:: Try it ::
Give back every record exactly, with its pictures left out.

Before-and-after change records:
--- START ---

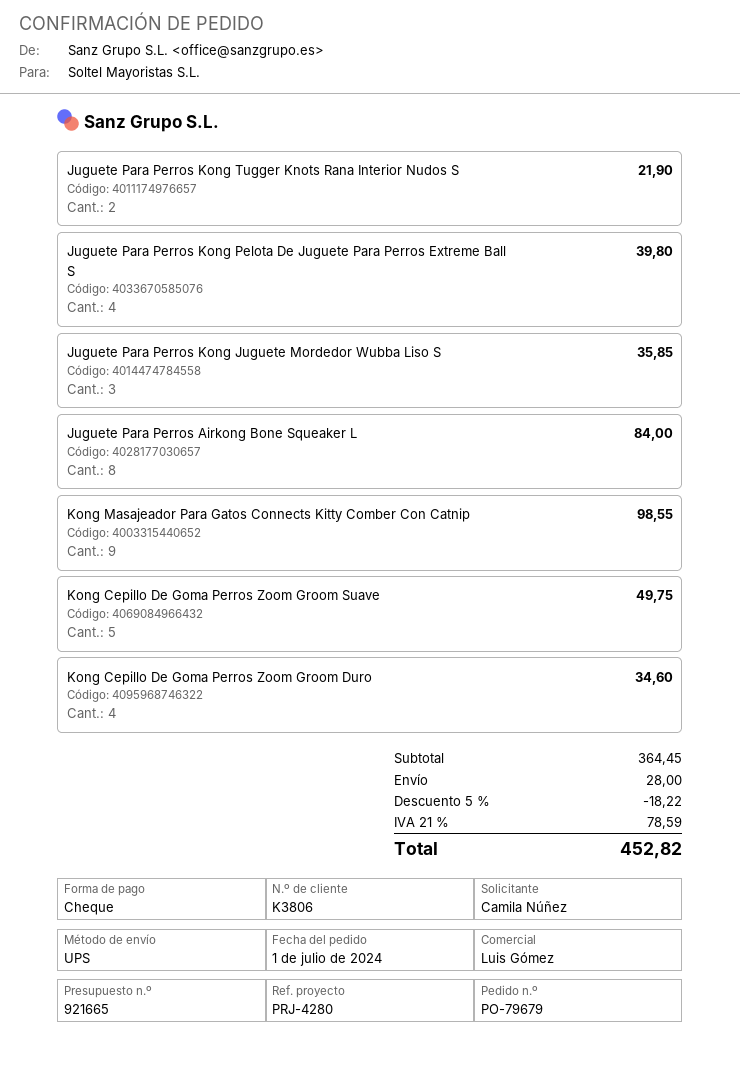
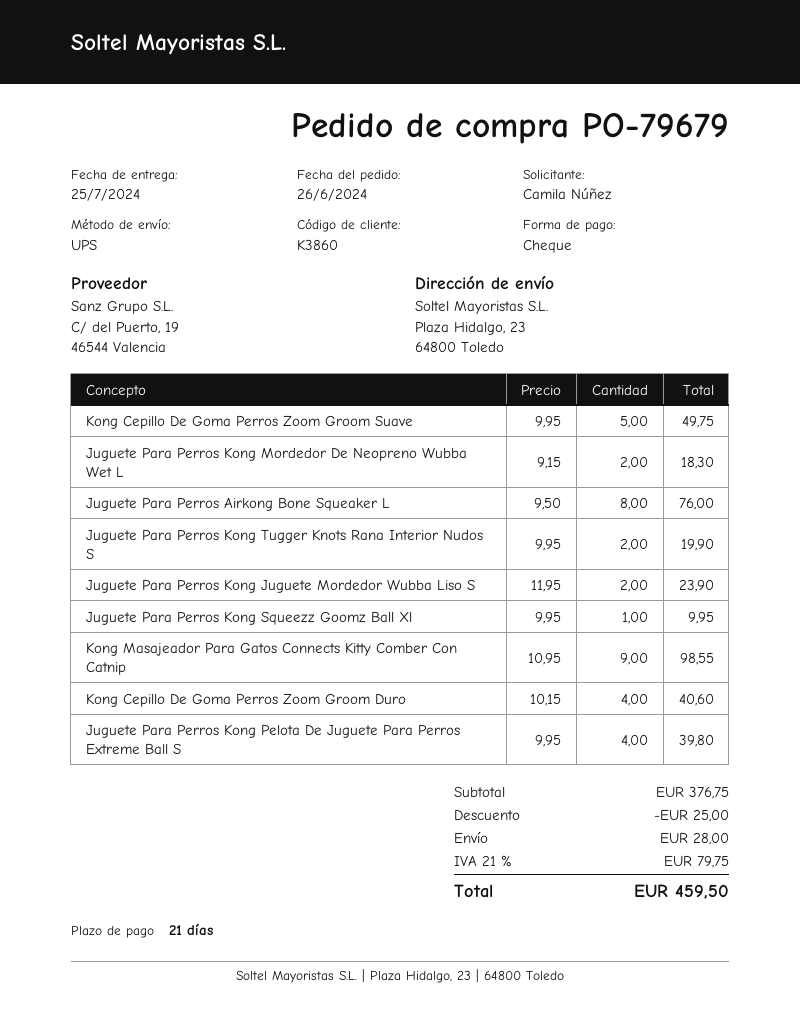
order date: 2024-07-01 -> 2024-06-26
customer number: K3806 -> K3860
Juguete Para Perros Kong Tugger Knots Rana Interior Nudos S: 2 for 21.90 -> 2 for 19.90
Juguete Para Perros Kong Juguete Mordedor Wubba Liso S: 3 for 35.85 -> 2 for 23.90
Juguete Para Perros Airkong Bone Squeaker L: 8 for 84.00 -> 8 for 76.00
Kong Cepillo De Goma Perros Zoom Groom Duro: 4 for 34.60 -> 4 for 40.60
Juguete Para Perros Kong Mordedor De Neopreno Wubba Wet L: none -> 2 for 18.30
Juguete Para Perros Kong Squeezz Goomz Ball Xl: none -> 1 for 9.95
subtotal: 364.45 -> 376.75
discount: 18.22 -> 25.00
tax: 21% = 78.59 -> 21% = 79.75
total: 452.82 -> 459.50

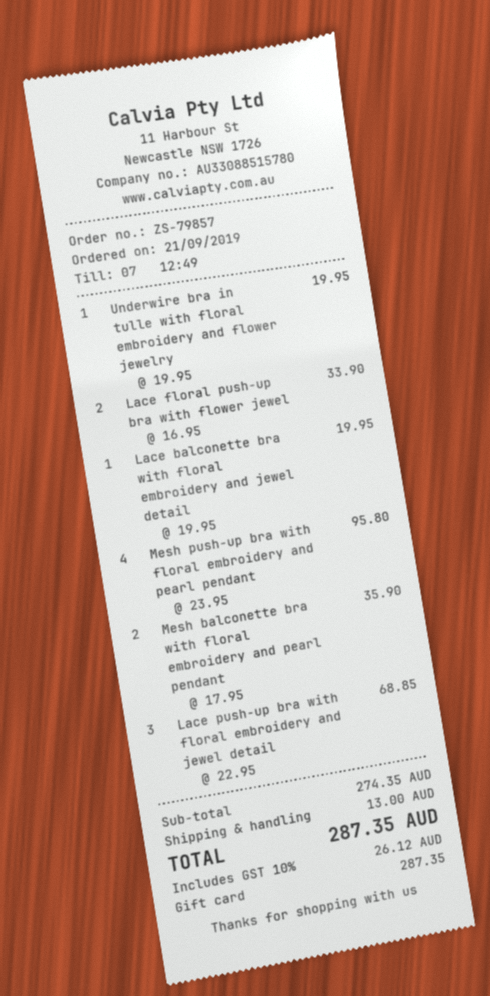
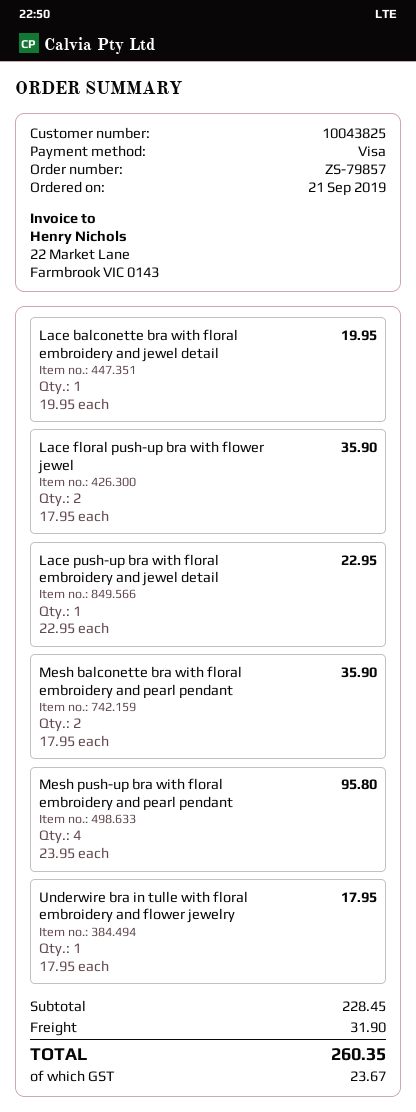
payment method: gift card -> Visa
Underwire bra in tulle with floral embroidery and flower jewelry: 1 x 19.95 = 19.95 -> 1 x 17.95 = 17.95
Lace floral push-up bra with flower jewel: 2 x 16.95 = 33.90 -> 2 x 17.95 = 35.90
Lace push-up bra with floral embroidery and jewel detail: 3 x 22.95 = 68.85 -> 1 x 22.95 = 22.95
subtotal: 274.35 -> 228.45
shipping: 13.00 -> 31.90
tax: 26.12 -> 23.67
total: 287.35 -> 260.35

--- END ---

:: Task result ::
order date: 2024-07-01 -> 2024-06-26
customer number: K3806 -> K3860
Juguete Para Perros Kong Tugger Knots Rana Interior Nudos S: 2 for 21.90 -> 2 for 19.90
Juguete Para Perros Kong Juguete Mordedor Wubba Liso S: 3 for 35.85 -> 2 for 23.90
Juguete Para Perros Airkong Bone Squeaker L: 8 for 84.00 -> 8 for 76.00
Kong Cepillo De Goma Perros Zoom Groom Duro: 4 for 34.60 -> 4 for 40.60
Juguete Para Perros Kong Mordedor De Neopreno Wubba Wet L: none -> 2 for 18.30
Juguete Para Perros Kong Squeezz Goomz Ball Xl: none -> 1 for 9.95
subtotal: 364.45 -> 376.75
discount: 18.22 -> 25.00
tax: 21% = 78.59 -> 21% = 79.75
total: 452.82 -> 459.50

payment method: gift card -> Visa
Underwire bra in tulle with floral embroidery and flower jewelry: 1 x 19.95 = 19.95 -> 1 x 17.95 = 17.95
Lace floral push-up bra with flower jewel: 2 x 16.95 = 33.90 -> 2 x 17.95 = 35.90
Lace push-up bra with floral embroidery and jewel detail: 3 x 22.95 = 68.85 -> 1 x 22.95 = 22.95
subtotal: 274.35 -> 228.45
shipping: 13.00 -> 31.90
tax: 26.12 -> 23.67
total: 287.35 -> 260.35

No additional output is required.